Below are some records. Say how many of their lines contain the string "none", and give nothing but the number.
[[ PROVIDED DATA, beginning ]]
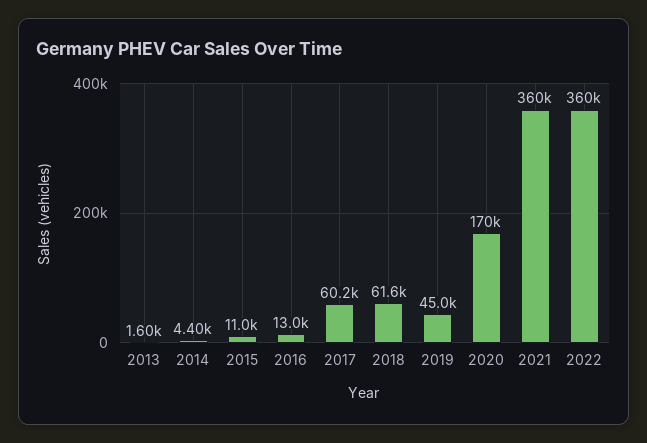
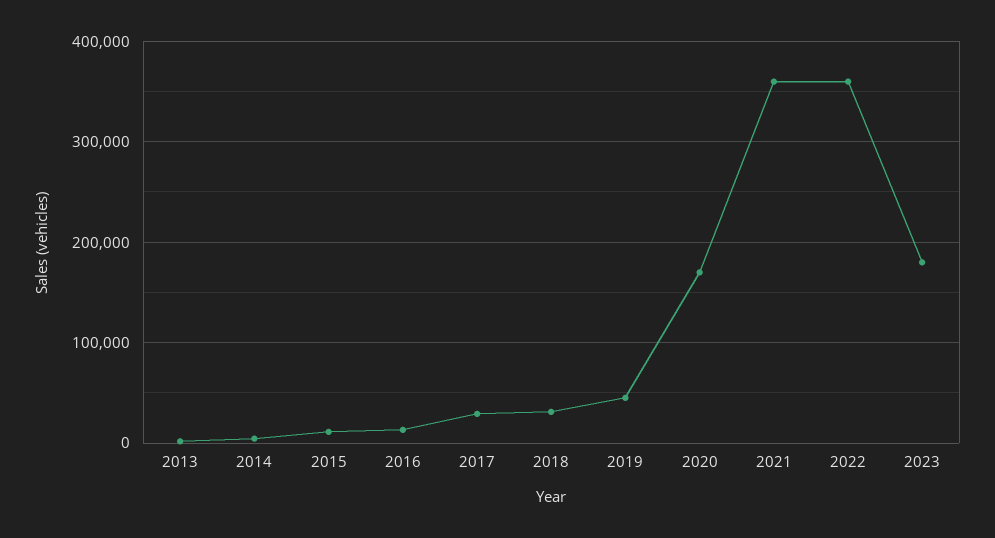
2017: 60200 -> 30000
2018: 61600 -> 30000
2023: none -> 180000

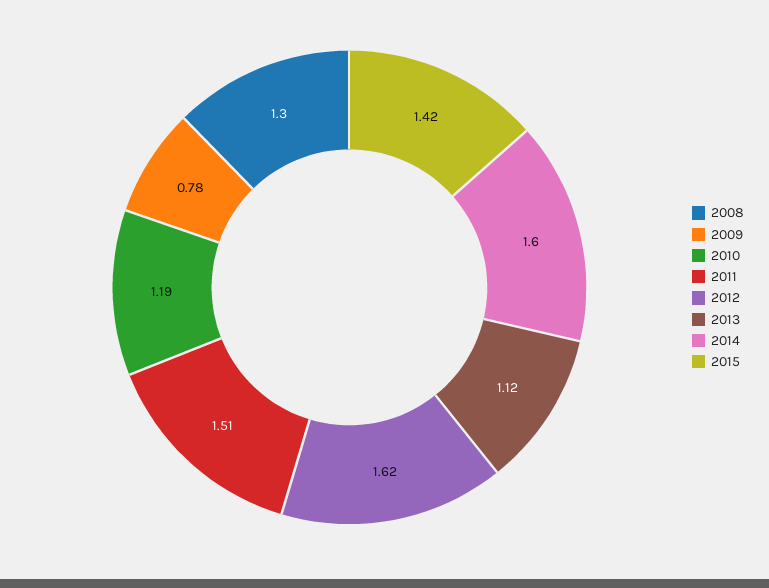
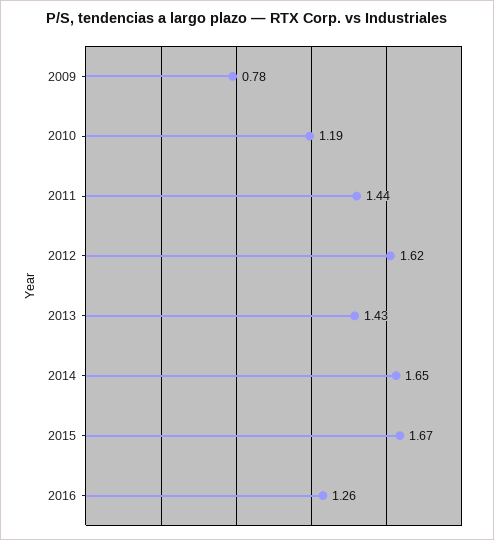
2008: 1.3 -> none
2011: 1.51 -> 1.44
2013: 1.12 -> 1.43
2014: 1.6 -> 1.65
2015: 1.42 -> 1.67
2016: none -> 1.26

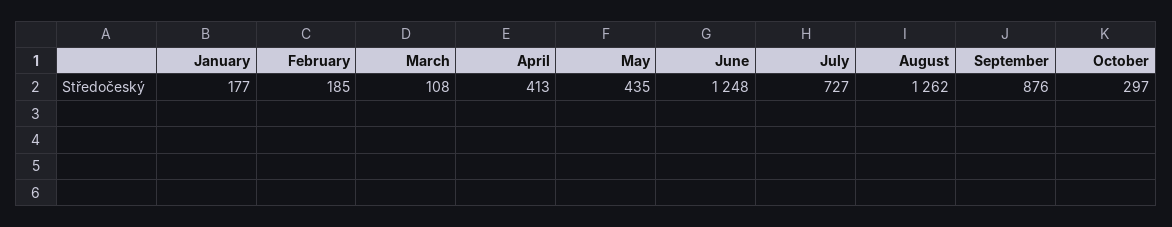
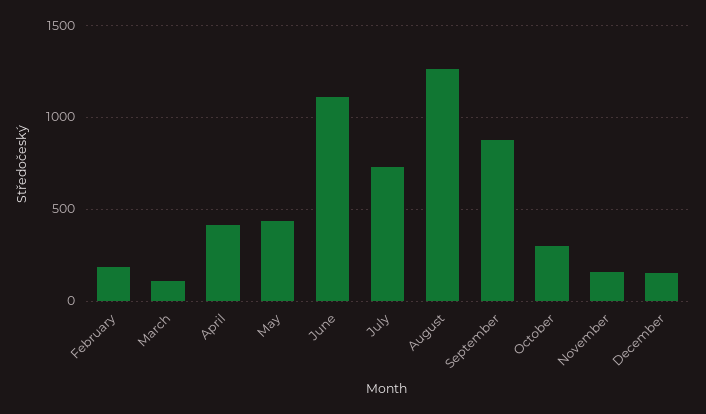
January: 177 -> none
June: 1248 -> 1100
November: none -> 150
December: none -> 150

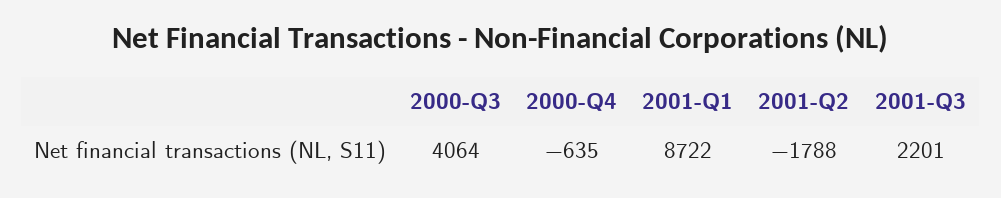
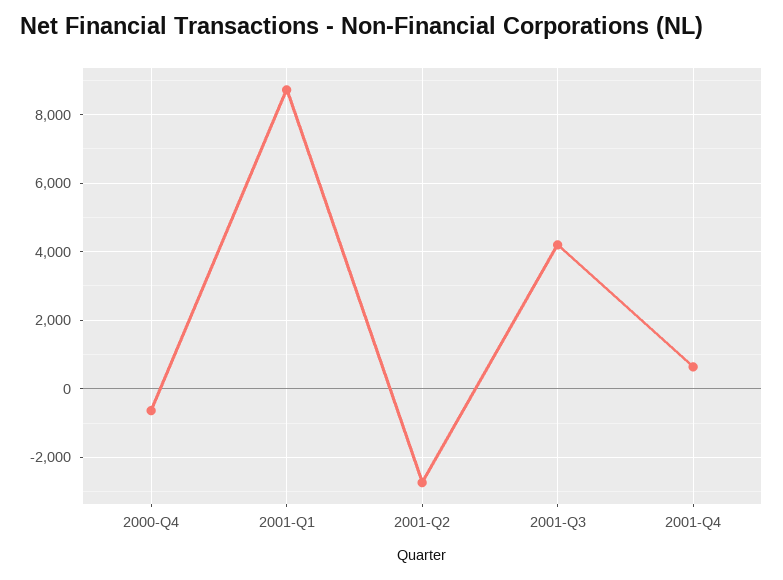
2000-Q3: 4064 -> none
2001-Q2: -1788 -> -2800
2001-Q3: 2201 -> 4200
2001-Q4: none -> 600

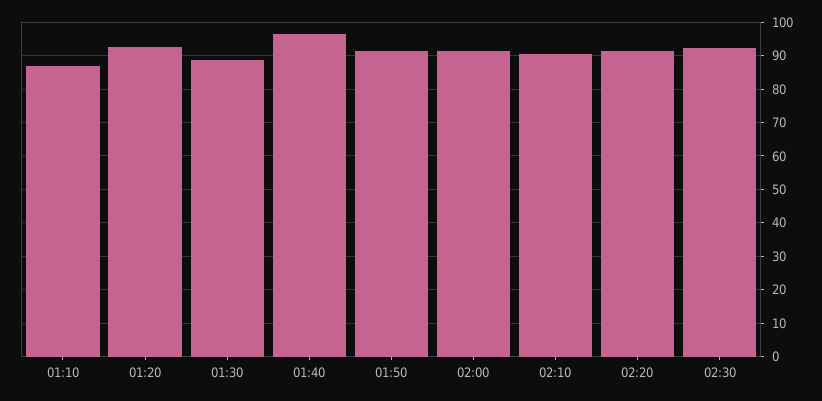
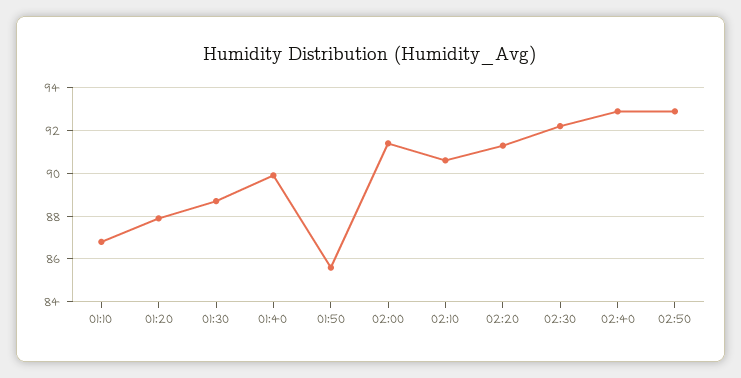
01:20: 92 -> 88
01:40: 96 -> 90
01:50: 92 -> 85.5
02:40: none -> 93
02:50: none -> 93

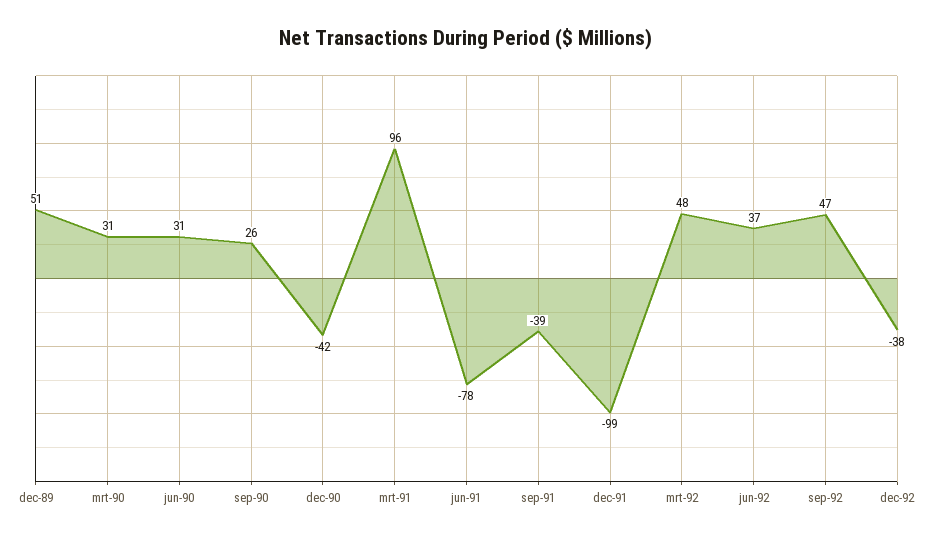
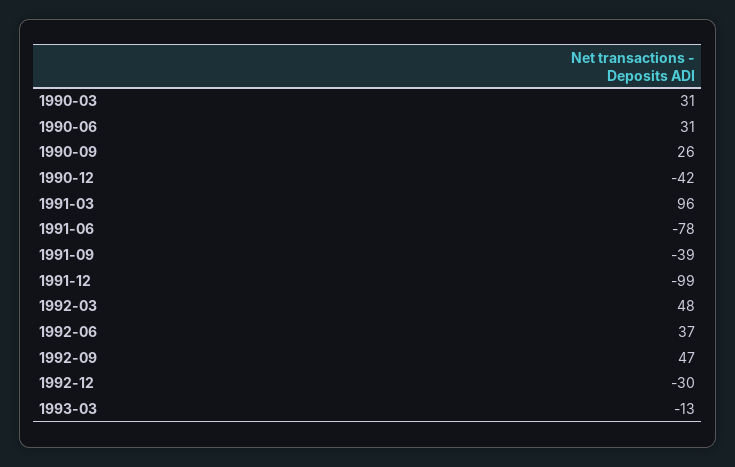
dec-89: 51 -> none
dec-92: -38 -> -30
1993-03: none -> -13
[[ PROVIDED DATA, end ]]
SOLUTION FOR THIS EXERCISE >> 12